### Task directions
From start to finish, set down the entries below exactly, leaving out the pictures.

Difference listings
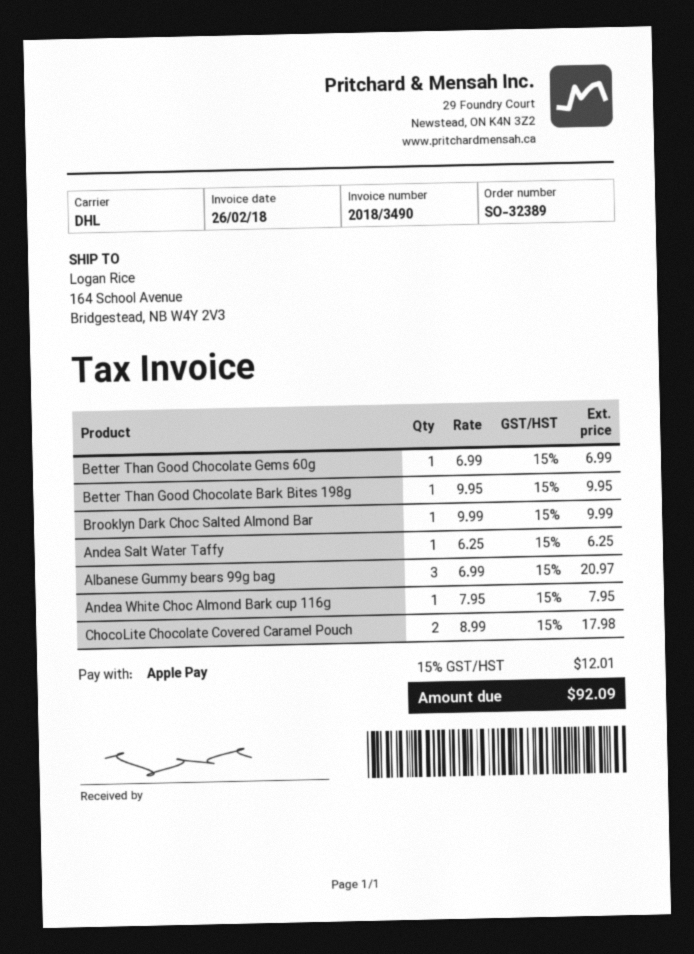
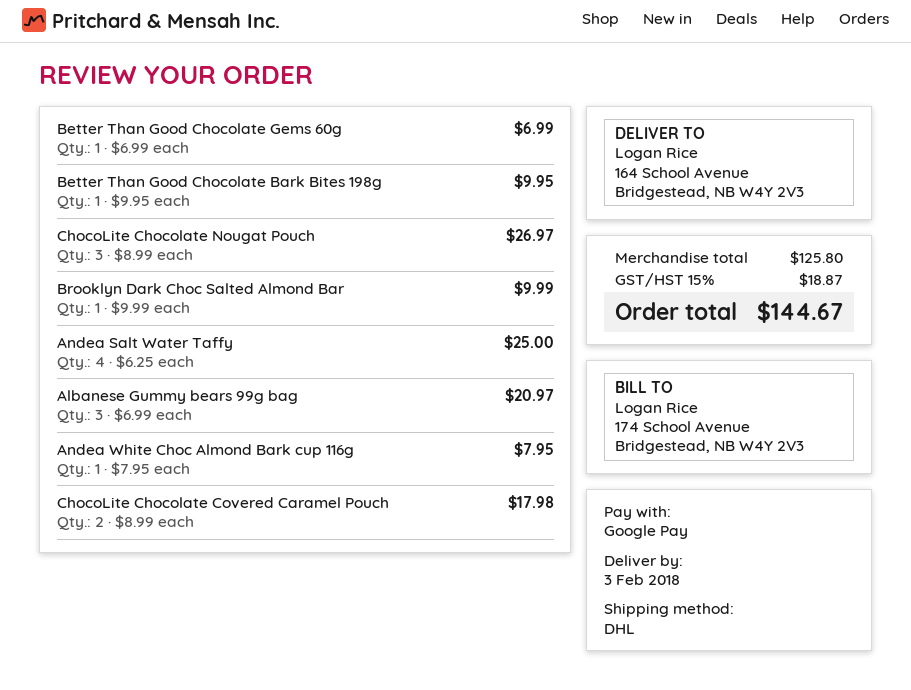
payment method: Apple Pay -> Google Pay
Andea Salt Water Taffy: 1 x 6.25 = 6.25 -> 4 x 6.25 = 25.00
ChocoLite Chocolate Nougat Pouch: none -> 3 x 8.99 = 26.97
tax: 15% = 12.01 -> 15% = 18.87
total: 92.09 -> 144.67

### Written solution
payment method: Apple Pay -> Google Pay
Andea Salt Water Taffy: 1 x 6.25 = 6.25 -> 4 x 6.25 = 25.00
ChocoLite Chocolate Nougat Pouch: none -> 3 x 8.99 = 26.97
tax: 15% = 12.01 -> 15% = 18.87
total: 92.09 -> 144.67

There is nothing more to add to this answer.